How Different Religions Honor Their Lost Loved Ones
When we lose someone we love, the religious and cultural traditions we practice can bring us comfort and healing during a difficult time. While many of us are familiar with our own religious traditions surrounding death, we may not know how different faith traditions mark the passing of their community members. Below we have summarized how several religions understand and approach death and the rituals they have built to honor and support those they have lost. The information we have compiled is a broad take on religious customs and traditions, and is not meant to be instructional. If you are looking for guidance on how to comply with your own faith tradition, consider contacting your local clergy or religious leader to help guide you.
Hindus believe the human body is composed of five elements: earth, water, fire, air, and void. Fire is the element that they use to communicate with the gods, and cremation is seen as the ultimate sacrifice that Hindus make. It is meant to be performed as soon after the death as possible, and is a participatory experience for the loved ones of the deceased. It is common for families to witness their loved one’s cremation, and even partake in the process of pressing the button that starts up the fire mechanism. Following cremation, the family does not pray or host rituals in the home for 12 days. It is believed that during the first nine days, the soul is confused and is still connected to the body; on the 10th day, it understands it is time to go. From the 10th to the 12th day, the family performs rituals to ease the path for the soul and then they celebrate with sweets on the 13th day, when the soul has moved one.

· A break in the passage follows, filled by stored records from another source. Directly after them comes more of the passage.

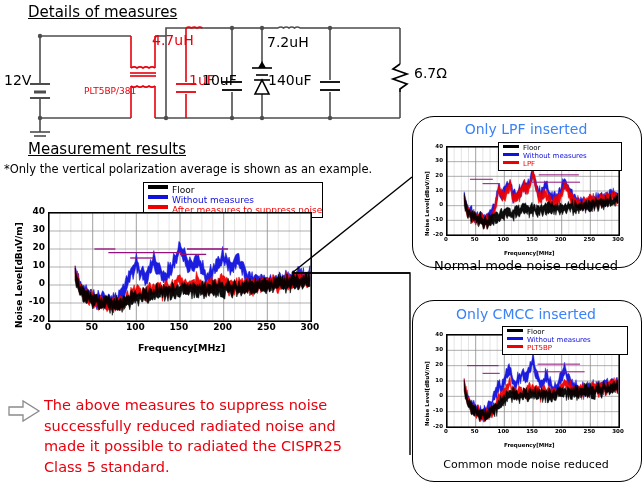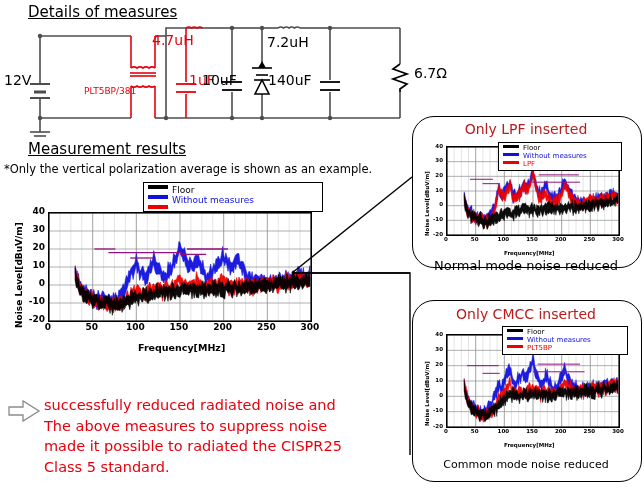"Only LPF inserted" .balloon-title { color: #b91c1c -> #3b82f6 }
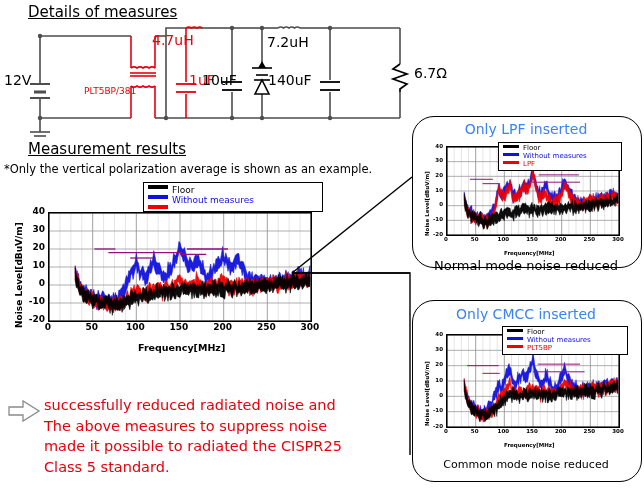"After measures to suppress noise" span.txt { html: none -> <span>After measures to suppress noise</span> }
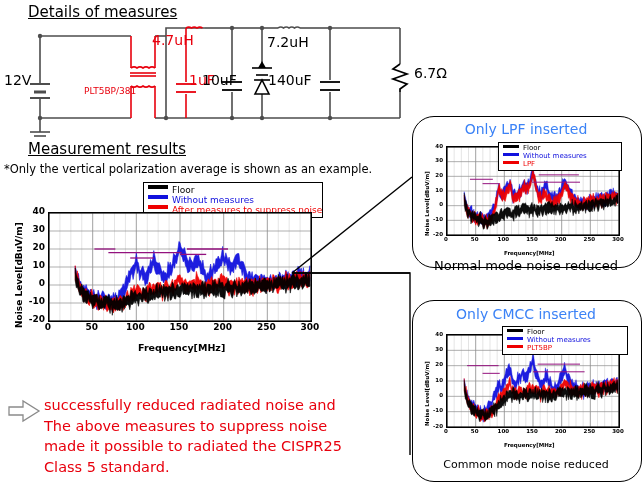"successfully reduced radiated noise and" div { order: before "The above measures to suppress" -> after "The above measures to suppress" }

In the Jewish tradition, it is believed that the body is only borrowed, and in death, it is returned to God. Traditionally, Jewish members are buried, so their bodies can go back to their earth. Today, it is also common to cremate the dead. For the seven days following the passing the family partakes in shiva (Hebrew word for seven) where they refrain from participating in pleasurable things and make space for their grief. For the 30 days following the shiva, they are in shloshim (Hebrew word for thirty), where they slowly return to regular life while still mourning their lost loved one.
Before the death, when possible, the dying will pray the Shahada as their last words. Then, once they pass, their body is treated with great care and respect. The body is traditionally washed and cared for by the family. Today, this can still be done by the family, but many practicing Muslims instead choose to have health care or funeral professionals perform the ritualistic cleaning. The body is then wrapped in a shroud with three clean, white cloths without any seams or knots. Once buried, the body is positioned to face Mecca.
Buddhists believe the body is simply a vessel for an eternal soul that is constantly reborn and seeking enlightenment. When someone dies, there is a powa, or ceremony to transfer consciousness. It is a sacred practice where loved ones pray that the dead will have a positive rebirth following their passing. This ceremony is open to all, and people who have recently lost someone are welcomed to hold space for those who have recently died in their families. At the ceremony they make offerings to the Buddhas of beautiful designs, treats, candles, and more. The ritual can also be held for someone who is approaching death.
Catholics commonly believe that death marks the passing from the physical world to an afterlife in heaven, hell, or purgatory. Prior to the passing, when possible, a Catholic priest is brought in to administer special rites to the person. Following the passing, there is traditionally a funeral mass held by a priest or clergy member where the family and loved ones of the defeased gather to pray and remember their life.